While you can get away with plugging your HDTV Antenna straight into your TV, a separate tuner opens up so many more possibilities. A tuner adds some upfront cost, but also a huge benefit for cord cutters.
Your TV (most likely) has a tuner built-in, but having an external tuner means you can split the signal from the antenna into a number of different channels. Different models of external tuners have different numbers of individual internal tuners and this indicates the number of concurrent streams it can handle.
For example, if you have a four tuner model, you can watch four different channels on four different screens—or watch three different channels on three different screens while using the fourth tuner to record another program. Or, perhaps more practical to most people, you can watch one channel while other people in your household watch different channels (or you record those channels for later viewing).
Tuners will connect to your home network with Ethernet or Wi-Fi, and the manufacturer of the tuner will offer an application to watch the live stream on most platforms. Some tuners have hard drives built-in to record shows, or you can record straight onto your Plex server.
HDHomeRun Connect Quatro ($150)
This unit features four tuners inside, just as the “quatro” name implies. It features one coaxial jack to connect to your antenna and an Ethernet jack to connect to your home network. I’ve personally used this tuner to record and stream live TV with Plex, and it set up in an instant. If you don’t have a Plex subscription, HDHomeRun has a live TV app for every platform imaginable, as well as a website. If you want to use their software as a DVR, however, be forewarned that there is a $35 a year subscription cost that includes both their multi-platform software as well as a TV-guide type system—a Plex Pass will run you $40 a year or $120 for a lifetime subscription and many people prefer their live TV interface and recording system.
The Connect Quatro is currently bundled with a 30-mile OTA antenna, but it’ll work with any antenna. Set up is a breeze: connect the coaxial cable from the antenna, connect it to your network, plug it into power, and let it scan your channels. That’s it!

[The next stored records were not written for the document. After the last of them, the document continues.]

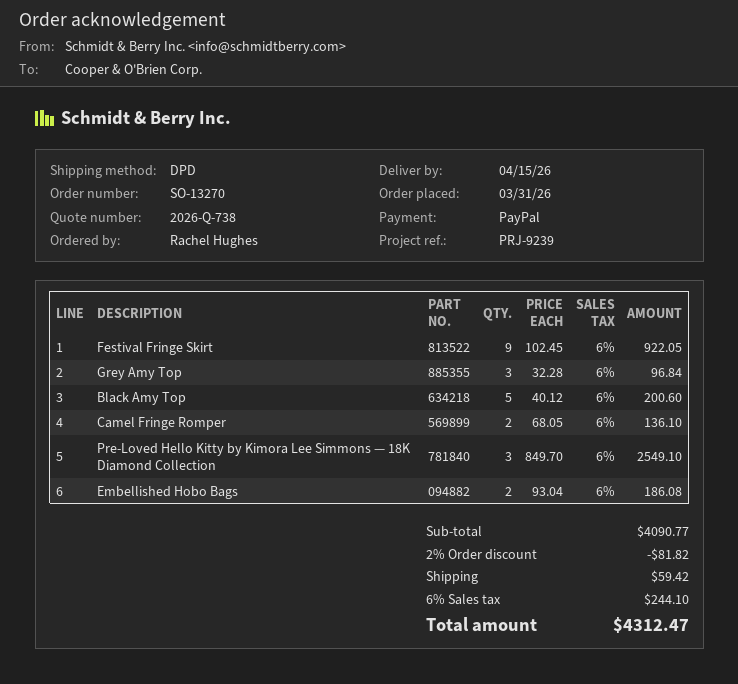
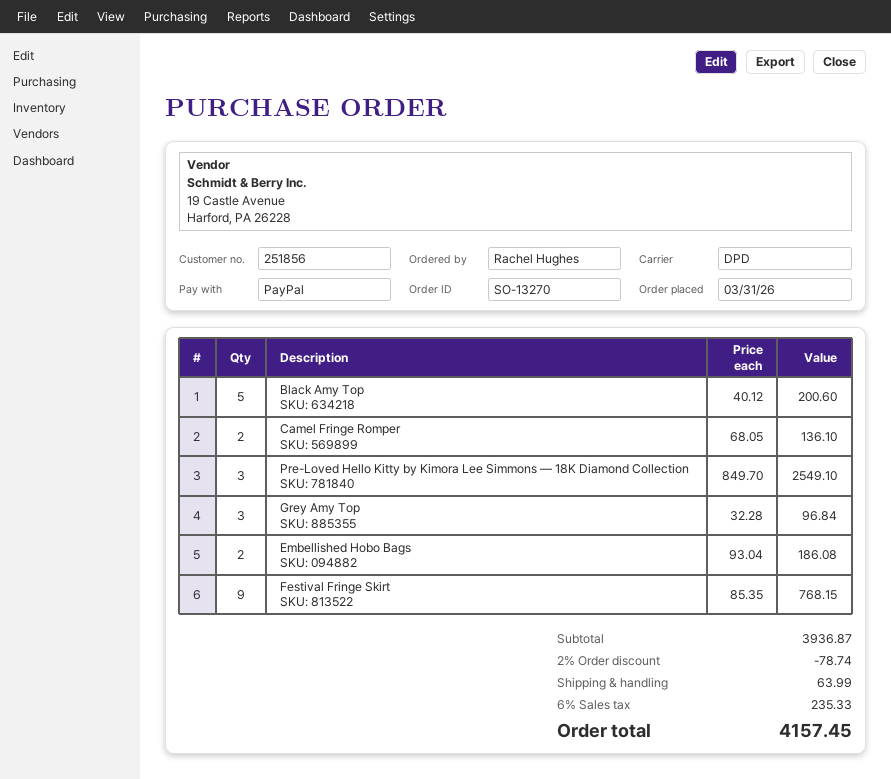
Festival Fringe Skirt: 9 x 102.45 = 922.05 -> 9 x 85.35 = 768.15
subtotal: 4090.77 -> 3936.87
discount: 2% = 81.82 -> 2% = 78.74
shipping: 59.42 -> 63.99
tax: 6% = 244.10 -> 6% = 235.33
total: 4312.47 -> 4157.45

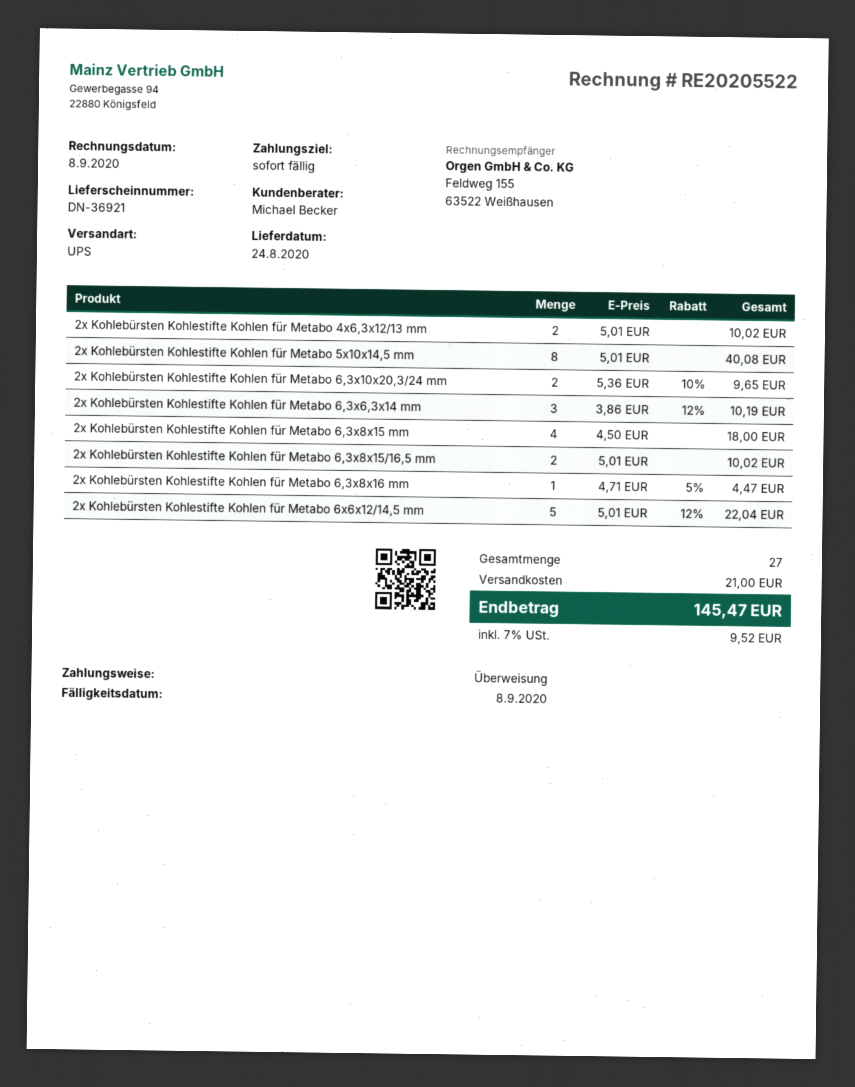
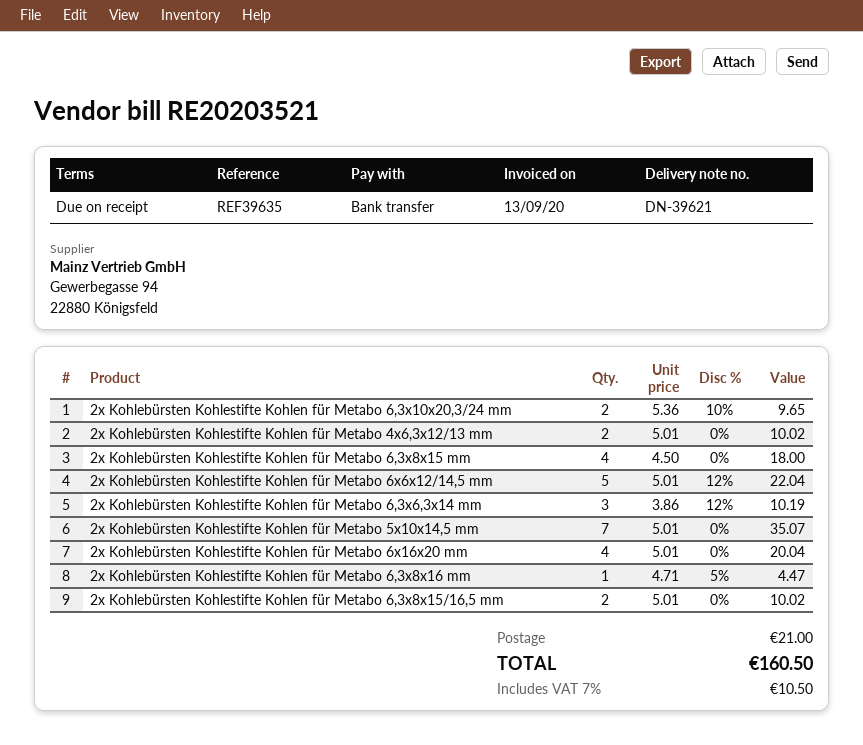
delivery note number: DN-36921 -> DN-39621
invoice number: RE20205522 -> RE20203521
invoice date: 2020-09-08 -> 2020-09-13
2x Kohlebürsten Kohlestifte Kohlen für Metabo 5x10x14,5 mm: 8 x 5.01 = 40.08 -> 7 x 5.01 = 35.07
2x Kohlebürsten Kohlestifte Kohlen für Metabo 6x16x20 mm: none -> 4 x 5.01 = 20.04
tax: 7% = 9.52 -> 7% = 10.50
total: 145.47 -> 160.50

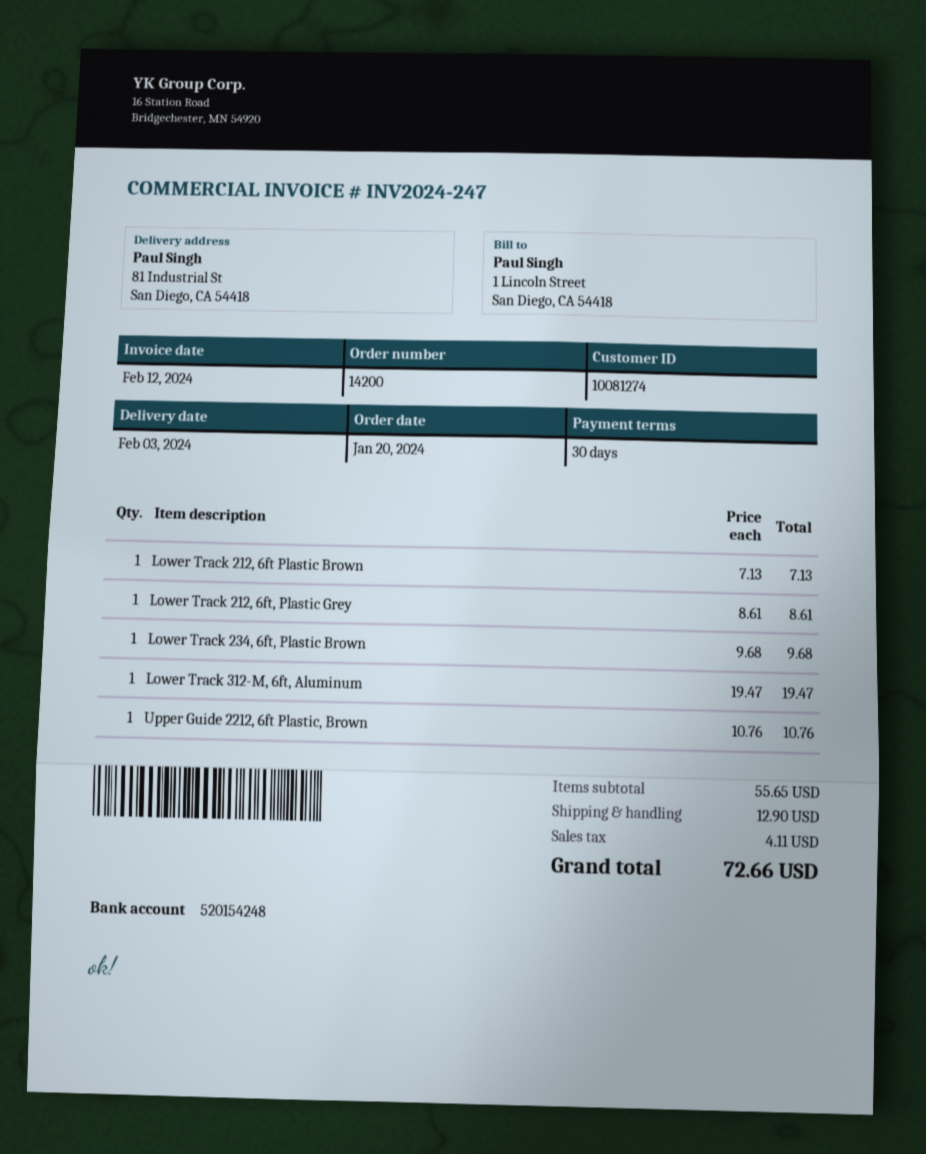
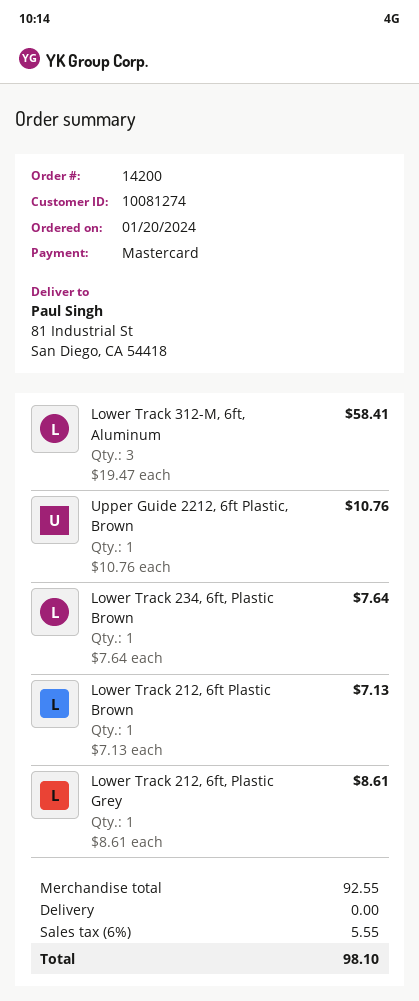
Lower Track 234, 6ft, Plastic Brown: 1 x 9.68 = 9.68 -> 1 x 7.64 = 7.64
Lower Track 312-M, 6ft, Aluminum: 1 x 19.47 = 19.47 -> 3 x 19.47 = 58.41
subtotal: 55.65 -> 92.55
shipping: 12.90 -> 0.00
tax: 4.11 -> 5.55
total: 72.66 -> 98.10

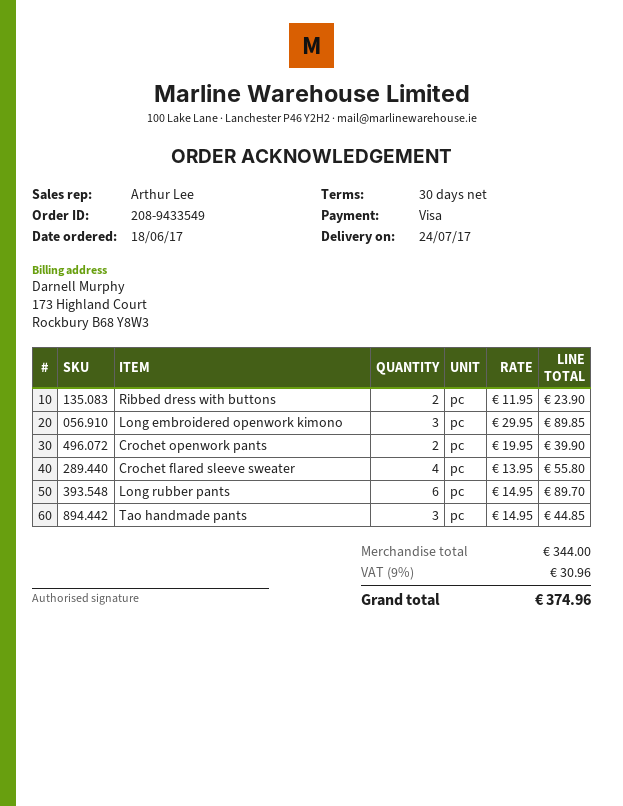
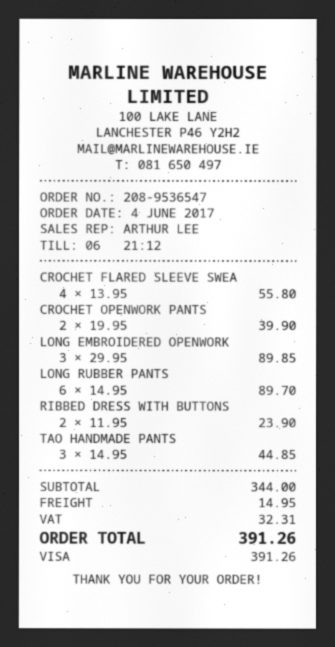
order number: 208-9433549 -> 208-9536547
order date: 2017-06-18 -> 2017-06-04
shipping: none -> 14.95
tax: 30.96 -> 32.31
total: 374.96 -> 391.26

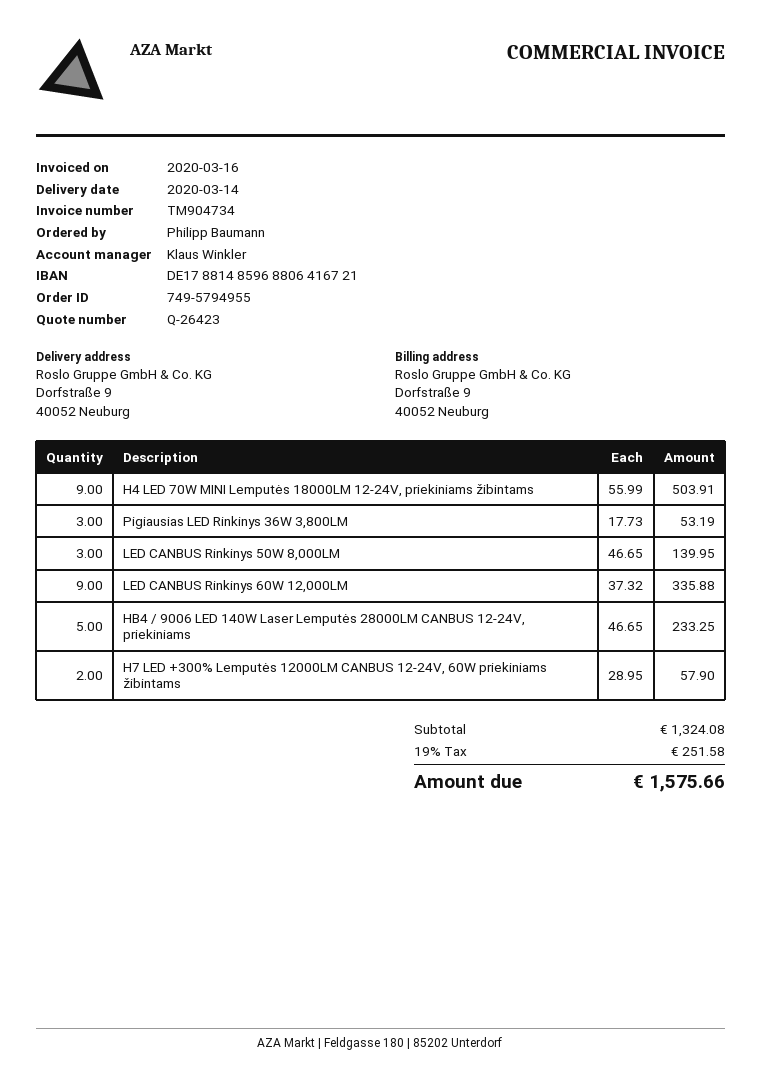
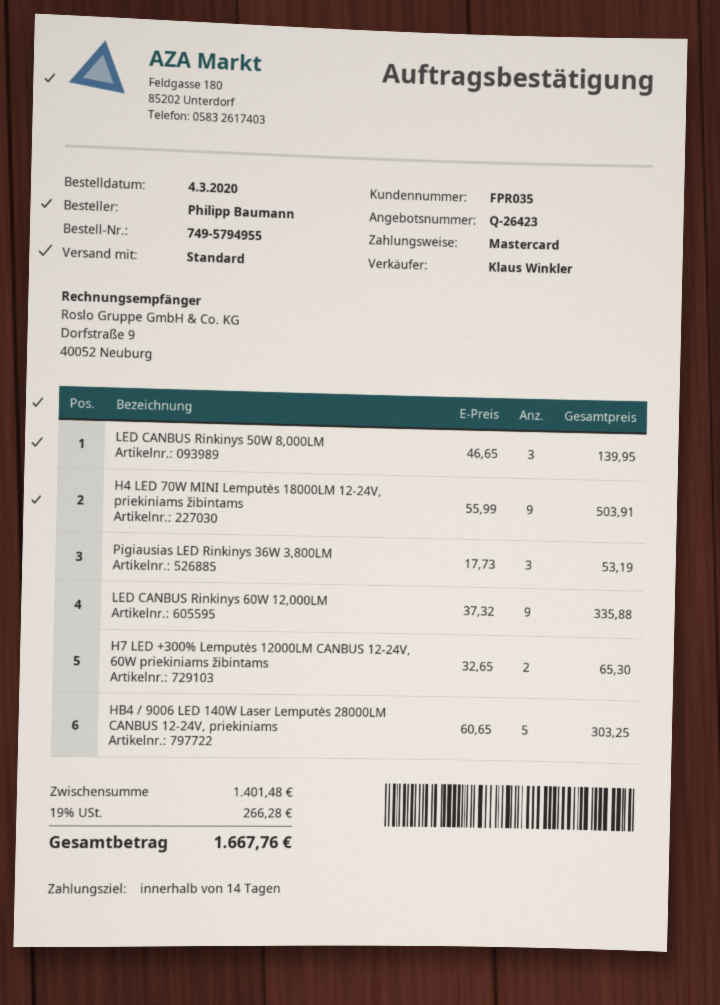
HB4 / 9006 LED 140W Laser Lemputės 28000LM CANBUS 12-24V, priekiniams: 5 x 46.65 = 233.25 -> 5 x 60.65 = 303.25
H7 LED +300% Lemputės 12000LM CANBUS 12-24V, 60W priekiniams žibintams: 2 x 28.95 = 57.90 -> 2 x 32.65 = 65.30
subtotal: 1324.08 -> 1401.48
tax: 19% = 251.58 -> 19% = 266.28
total: 1575.66 -> 1667.76

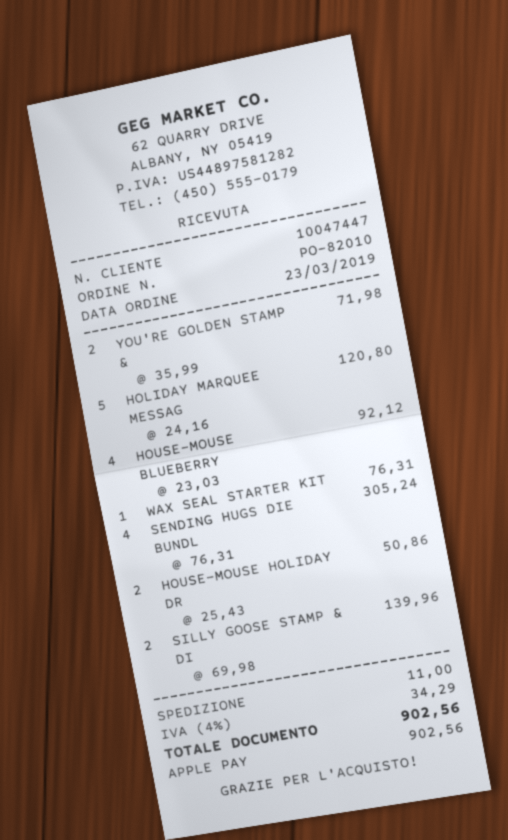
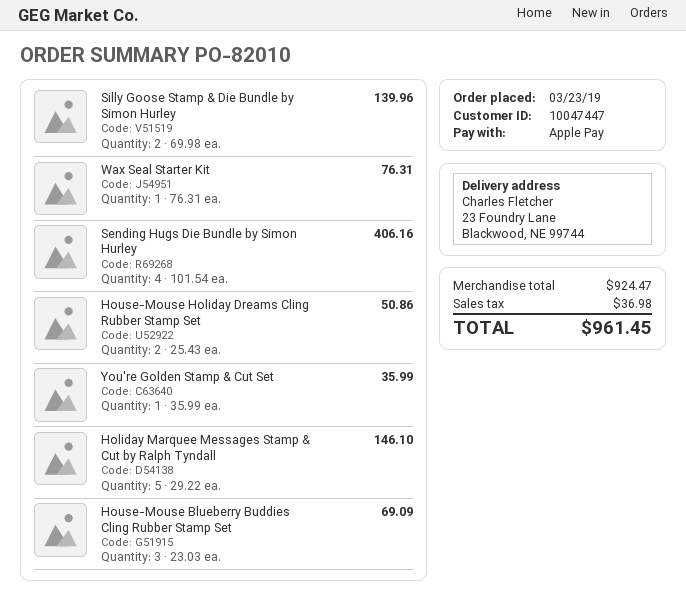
YOU'RE GOLDEN STAMP &: 2 x 35.99 = 71.98 -> 1 x 35.99 = 35.99
HOLIDAY MARQUEE MESSAG: 5 x 24.16 = 120.80 -> 5 x 29.22 = 146.10
HOUSE-MOUSE BLUEBERRY: 4 x 23.03 = 92.12 -> 3 x 23.03 = 69.09
SENDING HUGS DIE BUNDL: 4 x 76.31 = 305.24 -> 4 x 101.54 = 406.16
shipping: 11.00 -> none
tax: 34.29 -> 36.98
total: 902.56 -> 961.45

Amazon Fire TV Recast ($230-$280)
If you’re all in on Amazon’s ecosystem (or Echosystem, if you will), the Fire TV Recast will be a natural fit in your home. The Fire TV Recast comes with either two tuners and a 500GB hard drive (good for 75 hours of recording), or four tuners and a 1TB hard drive (good for 150 hours). There’s a $50 difference between the two, which isn’t trivial, but it’s also not an exorbitant amount if you want to give yourself some spare capacity.
The real magic comes when you use the Fire TV Recast with other Amazon products. You can stream your live TV feed to any tablet or phone with the Fire TV app, any physical Fire TV, or an Echo Show. You can use Alexa to search for show, open the channel guide, and schedule your recordings. Not sure if an Amazon-only external tuner is for you? We dig a little deeper into the ins and outs of the product here.
Tablo 4-Tuner Digital Video Recorder ($195)
Tablo’s products are great if you want to record straight to your own hard drive without using Plex. This unit has four tuners inside, and includes two USB-A 2.0 ports to hook up to an external hard drive. There’s also an Ethernet port to stream to all your devices, as well as Wi-Fi if you can’t run Ethernet to where your antenna is.
You’ll be able to save your recordings to your external hard drives, then watch them back from the Tablo app available on most platforms. Tablo also lets you automatically skip commercials while playing back a recording, so you don’t have to mess with trying to scrub around on your own.
Hauppage WintTV-DualHD USB TV Tuner ($70)
If you’re doing all of your live TV recording and streaming through your Plex server or another dedicated computer, you don’t need to worry about getting a tuner with network functionality. This model from Hauppage plugs into a spare USB port on your computer, and has two tuners inside so you can watch two programs, record two, or watch one while you record another.
The tuner is a bit bulky compared to other USB accessories, so when I had a similar model, I paired the tuner with one of these USB extension cables. The tuner still worked perfectly, and I didn’t have to worry about my other USB ports being blocked.
Hauppage WinTV-quadHD PCI Express TV Tuner Card ($100)
This product moves your tuner hardware for an external dongle to an internal PC component, so long as you have a spare PCI Express (PCIe) port on your computer’s motherboard. This also has four tuners inside, letting you watch or record two more shows than the USB model. The tuner gets all the power it needs from the PCIe slot, so you don’t need to worry about plugging it into your computer’s power supply.
The tuner works perfectly with Plex, but driver installation is a bit fussy and you’ll need to manually install the drivers after downloading them from Hauppage’s site.
None of these tuners are inexpensive, but the money you’ll save each month on your cable bill will quickly pay for the cost of the hardware. Just pair it with a quality antenna, and enjoy your shows!